- [Work instructions]: Exact copies of the line with "moved down: 【测事业运】你未来10年事业运怎么样？" and of all lines after it through the end of the entries are required, and no other lines.

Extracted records

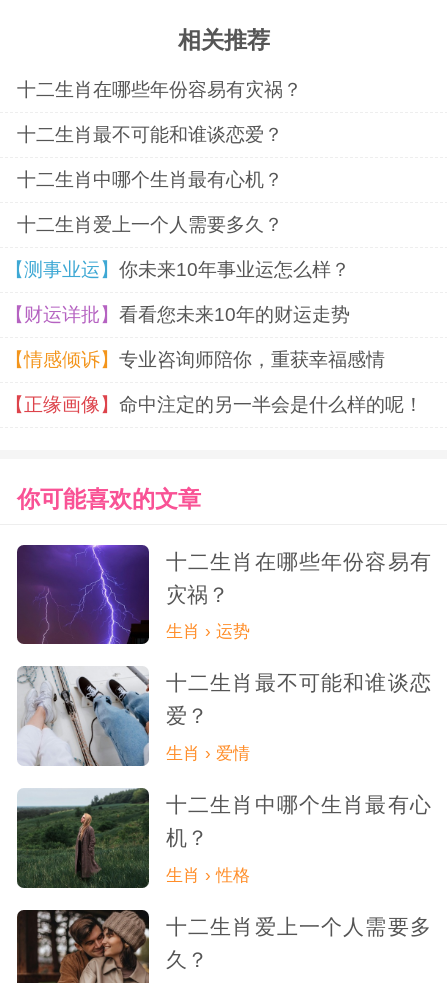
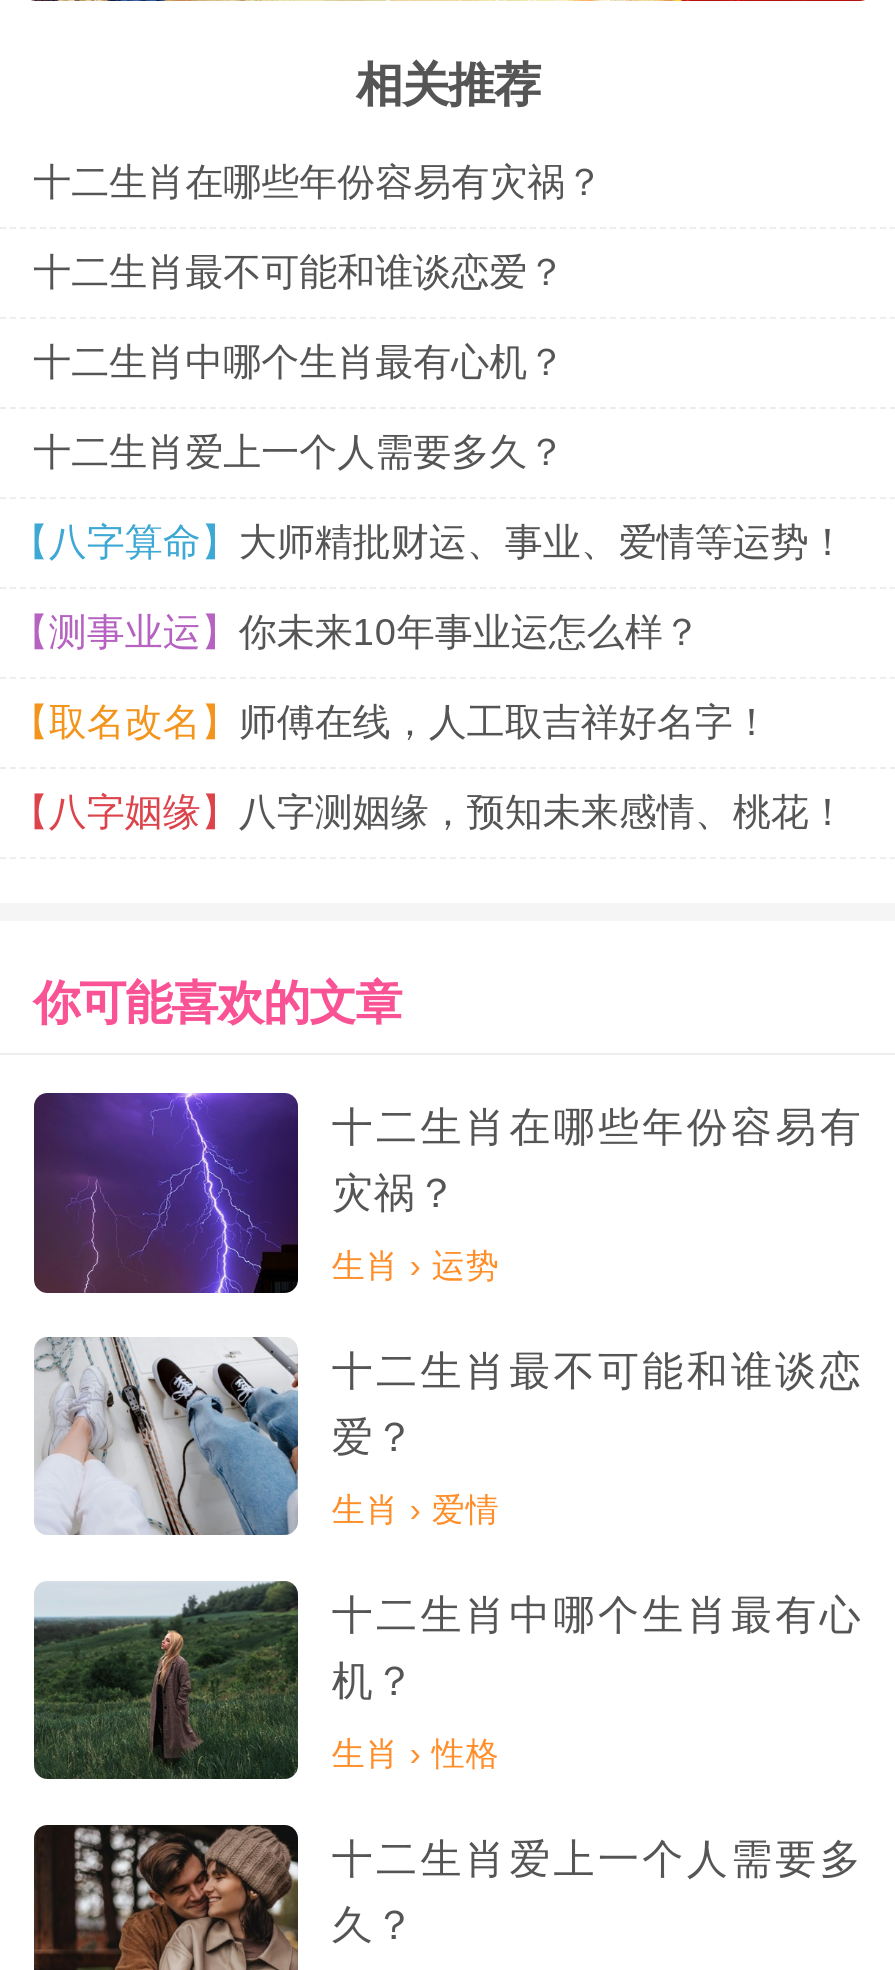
+ 【八字算命】大师精批财运、事业、爱情等运势！

moved down: 【测事业运】你未来10年事业运怎么样？

- 【财运详批】看看您未来10年的财运走势
- 【情感倾诉】专业咨询师陪你，重获幸福感情
- 【正缘画像】命中注定的另一半会是什么样的呢！
+ 【取名改名】师傅在线，人工取吉祥好名字！
+ 【八字姻缘】八字测姻缘，预知未来感情、桃花！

- [Output of the exercise]:
moved down: 【测事业运】你未来10年事业运怎么样？

- 【财运详批】看看您未来10年的财运走势
- 【情感倾诉】专业咨询师陪你，重获幸福感情
- 【正缘画像】命中注定的另一半会是什么样的呢！
+ 【取名改名】师傅在线，人工取吉祥好名字！
+ 【八字姻缘】八字测姻缘，预知未来感情、桃花！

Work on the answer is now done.